A two-fascicle Tángmì yíguǐ on Hayagrīva (Skt. Hayagrīva, transcribed 賀野紇哩縛 Hèyěhélǐfú — “horse-necked one”), the wrathful (大威怒) emanation of Avalokiteśvara, translated by Amoghavajra (不空). The senior-court titles at the colophon (特進試鴻臚卿大興善寺三藏沙門大廣智不空) place the rendering in the late Tiānbǎo 天寶 / 肅宗 Sùzōng period. The text is the principal Tangmí Hayagrīva manual.

Abstract

Hayagrīva is the wrathful horse-headed manifestation of Avalokiteśvara, occupying the Padma section of the Vajra-śekhara maṇḍala in the role of the section’s krodha-rāja (大威怒王). The text opens with the standard guīmìng refuge “歸命金剛手密主大菩薩” — taking refuge in Vajrapāṇi, the Lord of Mysteries.
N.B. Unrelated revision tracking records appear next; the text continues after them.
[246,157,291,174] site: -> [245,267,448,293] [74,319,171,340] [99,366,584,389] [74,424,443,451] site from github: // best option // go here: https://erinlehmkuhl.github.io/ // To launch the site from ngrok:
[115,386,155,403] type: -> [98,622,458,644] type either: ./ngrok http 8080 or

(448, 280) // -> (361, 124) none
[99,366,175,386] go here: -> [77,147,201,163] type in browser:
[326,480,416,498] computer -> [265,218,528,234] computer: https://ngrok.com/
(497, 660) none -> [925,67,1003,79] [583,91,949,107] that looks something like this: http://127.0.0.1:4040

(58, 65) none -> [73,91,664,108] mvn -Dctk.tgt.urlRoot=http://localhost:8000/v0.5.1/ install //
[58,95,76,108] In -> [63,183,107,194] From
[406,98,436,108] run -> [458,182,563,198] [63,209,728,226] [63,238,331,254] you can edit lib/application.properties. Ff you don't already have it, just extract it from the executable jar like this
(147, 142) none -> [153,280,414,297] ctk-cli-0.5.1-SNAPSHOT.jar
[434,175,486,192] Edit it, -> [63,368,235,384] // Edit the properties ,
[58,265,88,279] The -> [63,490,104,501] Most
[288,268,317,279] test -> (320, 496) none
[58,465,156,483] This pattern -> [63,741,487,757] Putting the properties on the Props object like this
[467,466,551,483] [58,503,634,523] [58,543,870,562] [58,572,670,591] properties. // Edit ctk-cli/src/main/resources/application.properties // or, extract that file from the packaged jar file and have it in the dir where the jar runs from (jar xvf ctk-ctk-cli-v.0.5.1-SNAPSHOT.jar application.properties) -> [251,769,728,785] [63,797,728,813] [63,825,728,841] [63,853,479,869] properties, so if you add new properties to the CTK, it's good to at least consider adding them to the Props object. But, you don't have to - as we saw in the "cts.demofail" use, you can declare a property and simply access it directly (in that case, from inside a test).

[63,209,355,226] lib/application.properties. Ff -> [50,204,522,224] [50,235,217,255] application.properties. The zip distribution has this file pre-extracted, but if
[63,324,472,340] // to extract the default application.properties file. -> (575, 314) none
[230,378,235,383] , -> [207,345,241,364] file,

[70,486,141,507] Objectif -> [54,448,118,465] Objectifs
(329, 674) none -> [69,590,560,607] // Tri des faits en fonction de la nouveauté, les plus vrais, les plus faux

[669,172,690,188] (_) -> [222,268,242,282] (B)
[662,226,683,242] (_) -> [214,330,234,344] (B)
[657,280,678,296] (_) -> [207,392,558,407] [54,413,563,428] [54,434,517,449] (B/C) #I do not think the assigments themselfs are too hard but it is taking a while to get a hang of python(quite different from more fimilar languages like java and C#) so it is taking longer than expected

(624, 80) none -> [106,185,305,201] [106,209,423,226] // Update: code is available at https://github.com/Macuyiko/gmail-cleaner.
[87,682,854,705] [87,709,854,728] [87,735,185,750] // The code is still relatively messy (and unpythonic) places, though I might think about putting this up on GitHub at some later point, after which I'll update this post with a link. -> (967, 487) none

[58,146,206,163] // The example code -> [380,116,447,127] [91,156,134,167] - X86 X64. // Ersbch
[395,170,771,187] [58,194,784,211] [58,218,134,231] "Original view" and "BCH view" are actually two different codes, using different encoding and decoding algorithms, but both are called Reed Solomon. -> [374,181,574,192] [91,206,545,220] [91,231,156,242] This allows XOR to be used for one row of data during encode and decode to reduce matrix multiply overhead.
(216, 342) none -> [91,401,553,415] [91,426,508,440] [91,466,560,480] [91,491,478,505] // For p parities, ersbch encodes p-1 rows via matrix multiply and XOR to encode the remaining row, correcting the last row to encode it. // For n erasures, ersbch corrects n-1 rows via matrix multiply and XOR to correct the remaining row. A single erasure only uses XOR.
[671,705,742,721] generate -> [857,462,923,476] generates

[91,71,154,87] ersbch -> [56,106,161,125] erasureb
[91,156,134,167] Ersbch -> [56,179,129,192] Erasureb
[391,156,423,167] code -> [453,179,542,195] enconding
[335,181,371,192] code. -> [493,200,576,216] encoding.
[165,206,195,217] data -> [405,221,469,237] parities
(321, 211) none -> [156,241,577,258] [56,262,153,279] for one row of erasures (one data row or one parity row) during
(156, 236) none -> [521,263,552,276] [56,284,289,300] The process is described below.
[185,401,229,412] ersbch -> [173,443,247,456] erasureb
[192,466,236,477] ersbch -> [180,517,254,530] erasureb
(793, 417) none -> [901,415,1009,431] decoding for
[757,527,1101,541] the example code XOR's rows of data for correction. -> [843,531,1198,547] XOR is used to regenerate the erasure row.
The two fascicles set out the full Esoteric ritual cycle: visualisation of the deity (a wrathful figure with red body, horse-head crown, blazing flame-aureole), the mūla-mantra and hṛdaya-mantra, the maṇḍala arrangement, the abhiṣeka and homa procedures, the abhicāra (hostile-magic) and śānti (peace) operations, and the closing dedication. The work is the locus classicus for the Hayagrīva cult in Tang China and for its subsequent Japanese Shingon transmission as Batō-Kannon (馬頭觀音). CANWWW (T20N1072) cross-references the Atikūṭa compendium (KR6c0098, T901, fasc. 6) which contains an early Hayagrīva kalpa.

Translations and research

  • Iyanaga Nobumi. “Récits de la soumission de Maheśvara par Trailokyavijaya — d’après les sources chinoises et japonaises.” In Tantric and Taoist Studies in Honour of R. A. Stein, vol. 3 (Brussels: IBHE, 1985) — context for the wrathful-emanation tradition.
  • Linrothe, Rob. Ruthless Compassion: Wrathful Deities in Early Indo-Tibetan Esoteric Buddhist Art. Boston: Shambhala, 1999 — Hayagrīva iconography.
  • Orzech, Charles D., et al., eds. Esoteric Buddhism and the Tantras in East Asia. Leiden: Brill, 2011.